THE continual delay in adopting a broadband policy is frustrating economic growth and developmental goals, and such a policy has to be implemented decisively, Communications Minister Yunus Carrim said on Monday.

He was speaking at the launch of the national consultative conference on the Information Communication Technologies (ICT) Policy green paper. The conference marked the beginning of the second round of public consultations in the ICT policy review process, which is evaluating the effect of existing ICT policies.

He said that in December the Cabinet had adopted SA Connect, which is the country’s broadband policy and strategy.

A key aspect was public-private partnerships to extend infra-structure for broadband. “The extension of broadband is utterly crucial to our ICT and economic growth and developmental goals — and SA Connect will be the broad framework within which almost all of our department’s work will be located for several years to come.
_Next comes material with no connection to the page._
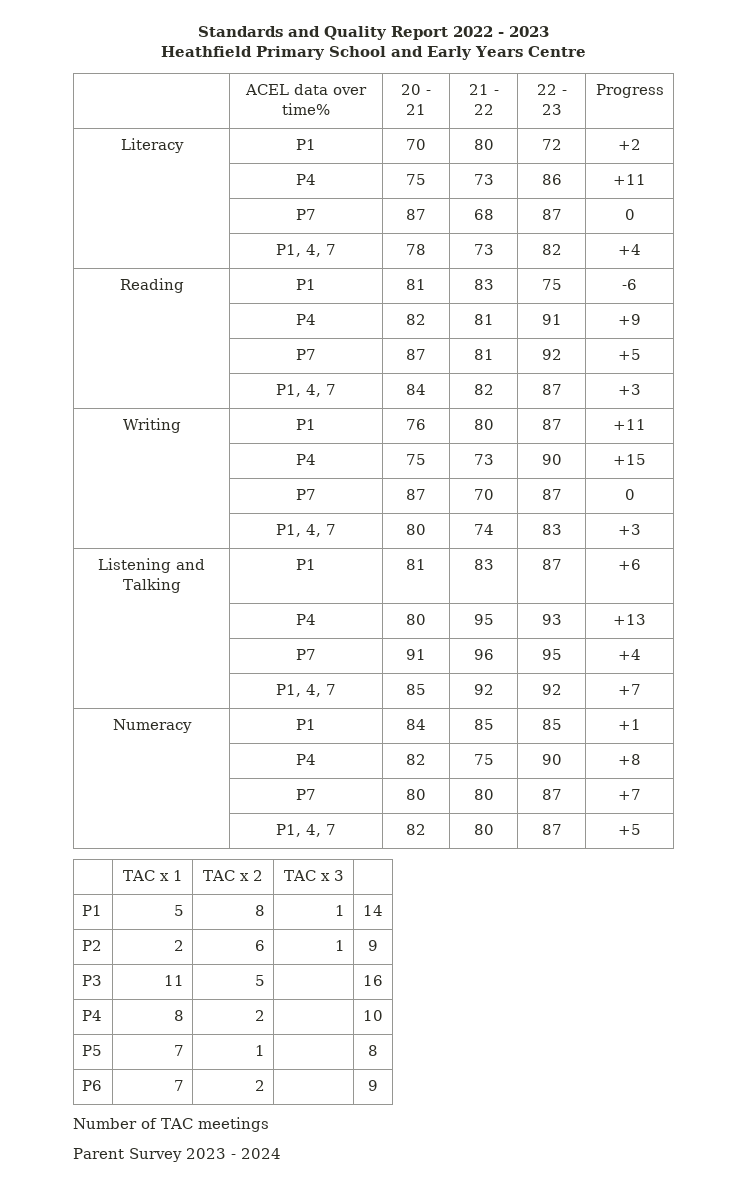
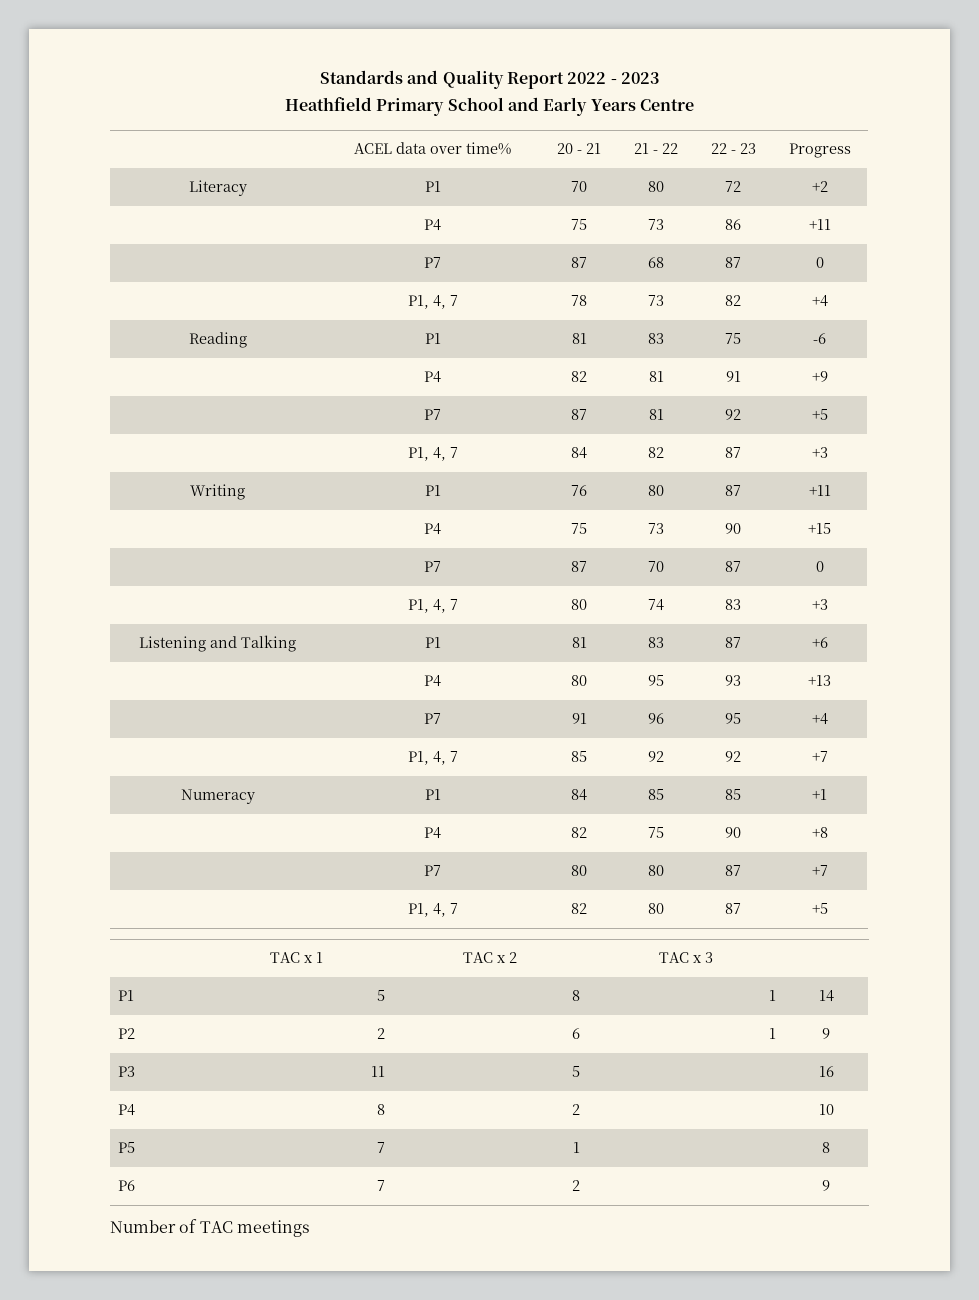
- Parent Survey 2023 - 2024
We need to implement SA Connect decisively,” he said.

The Department of Communications, which has had a turbulent couple of years, has continued to struggle to meet its targets, including broadband.

Its annual report last year showed that 46% of planned targets were not fully achieved.

The absence of a policy, which was highlighted by the Treasury in the medium-term budget policy statement last year, had dashed the government’s hopes of spreading broadband beyond the 15.8% of the population with access to the technology.

The failure to roll out broadband expeditiously also made a mockery of the Department of Communications’s claim that it had prioritised broadband penetration for the next five years in a bid to achieve 100% access by 2020.

The Treasury said in its medium-term budget statement in 2012 that the department’s performance had not been up to scratch, due to delays in finalising the broadband strategy.

The green paper is aimed at revamping South Africa’s current misaligned ICT policies.

It will be taken across South Africa for public comments.

The 102-page, 12-chapter document deals with the need to amend and integrate current policies and regulations to take account of the rapid changes in the ICT space.